* Work request
Please return each entry that follows exactly as written, and keep the pictures out.

::::

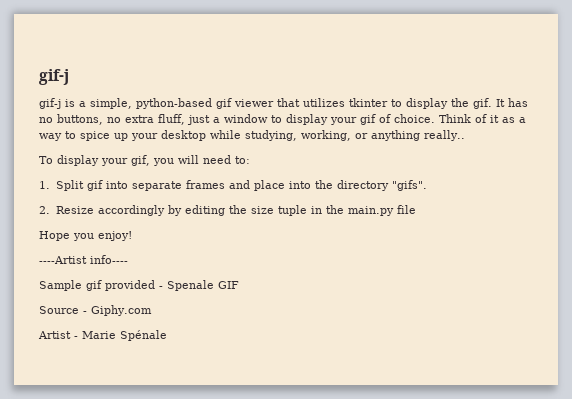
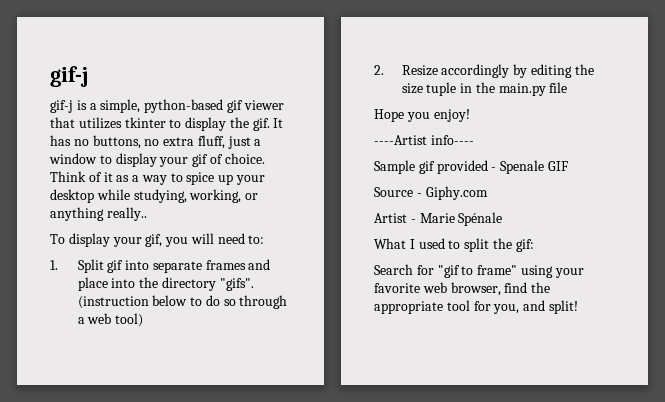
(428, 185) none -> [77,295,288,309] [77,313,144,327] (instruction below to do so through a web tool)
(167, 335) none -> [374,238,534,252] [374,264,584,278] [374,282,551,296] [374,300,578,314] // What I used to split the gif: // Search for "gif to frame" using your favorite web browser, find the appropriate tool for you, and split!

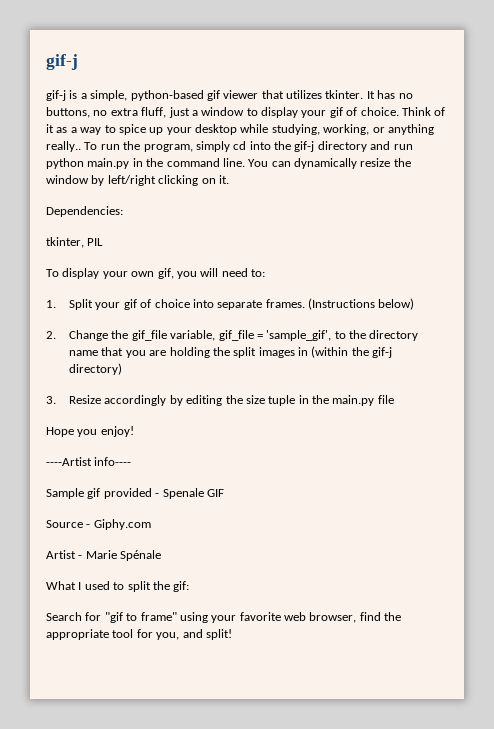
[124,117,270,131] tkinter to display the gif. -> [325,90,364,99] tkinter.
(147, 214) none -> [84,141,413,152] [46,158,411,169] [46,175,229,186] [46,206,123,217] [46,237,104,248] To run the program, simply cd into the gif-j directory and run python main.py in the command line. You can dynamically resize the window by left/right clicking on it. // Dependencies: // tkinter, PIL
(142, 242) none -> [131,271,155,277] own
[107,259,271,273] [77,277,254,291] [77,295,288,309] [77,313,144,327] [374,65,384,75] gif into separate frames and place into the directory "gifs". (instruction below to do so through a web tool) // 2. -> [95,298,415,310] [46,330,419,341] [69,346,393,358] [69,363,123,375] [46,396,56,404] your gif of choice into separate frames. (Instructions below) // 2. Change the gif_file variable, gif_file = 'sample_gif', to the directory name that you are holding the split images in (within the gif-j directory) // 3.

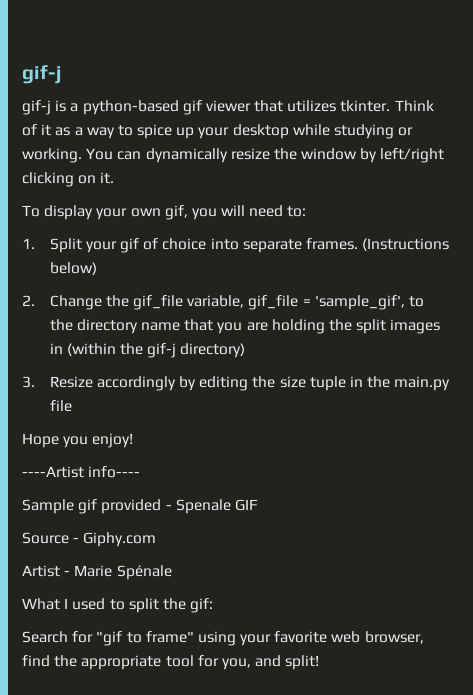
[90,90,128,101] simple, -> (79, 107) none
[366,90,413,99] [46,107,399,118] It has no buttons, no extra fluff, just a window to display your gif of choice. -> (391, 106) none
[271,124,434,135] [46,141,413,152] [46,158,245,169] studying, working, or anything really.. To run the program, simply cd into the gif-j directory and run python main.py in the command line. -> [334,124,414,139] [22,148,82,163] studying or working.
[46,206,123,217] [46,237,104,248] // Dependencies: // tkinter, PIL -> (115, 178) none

::::

* Solution
(428, 185) none -> [77,295,288,309] [77,313,144,327] (instruction below to do so through a web tool)
(167, 335) none -> [374,238,534,252] [374,264,584,278] [374,282,551,296] [374,300,578,314] // What I used to split the gif: // Search for "gif to frame" using your favorite web browser, find the appropriate tool for you, and split!

[124,117,270,131] tkinter to display the gif. -> [325,90,364,99] tkinter.
(147, 214) none -> [84,141,413,152] [46,158,411,169] [46,175,229,186] [46,206,123,217] [46,237,104,248] To run the program, simply cd into the gif-j directory and run python main.py in the command line. You can dynamically resize the window by left/right clicking on it. // Dependencies: // tkinter, PIL
(142, 242) none -> [131,271,155,277] own
[107,259,271,273] [77,277,254,291] [77,295,288,309] [77,313,144,327] [374,65,384,75] gif into separate frames and place into the directory "gifs". (instruction below to do so through a web tool) // 2. -> [95,298,415,310] [46,330,419,341] [69,346,393,358] [69,363,123,375] [46,396,56,404] your gif of choice into separate frames. (Instructions below) // 2. Change the gif_file variable, gif_file = 'sample_gif', to the directory name that you are holding the split images in (within the gif-j directory) // 3.

[90,90,128,101] simple, -> (79, 107) none
[366,90,413,99] [46,107,399,118] It has no buttons, no extra fluff, just a window to display your gif of choice. -> (391, 106) none
[271,124,434,135] [46,141,413,152] [46,158,245,169] studying, working, or anything really.. To run the program, simply cd into the gif-j directory and run python main.py in the command line. -> [334,124,414,139] [22,148,82,163] studying or working.
[46,206,123,217] [46,237,104,248] // Dependencies: // tkinter, PIL -> (115, 178) none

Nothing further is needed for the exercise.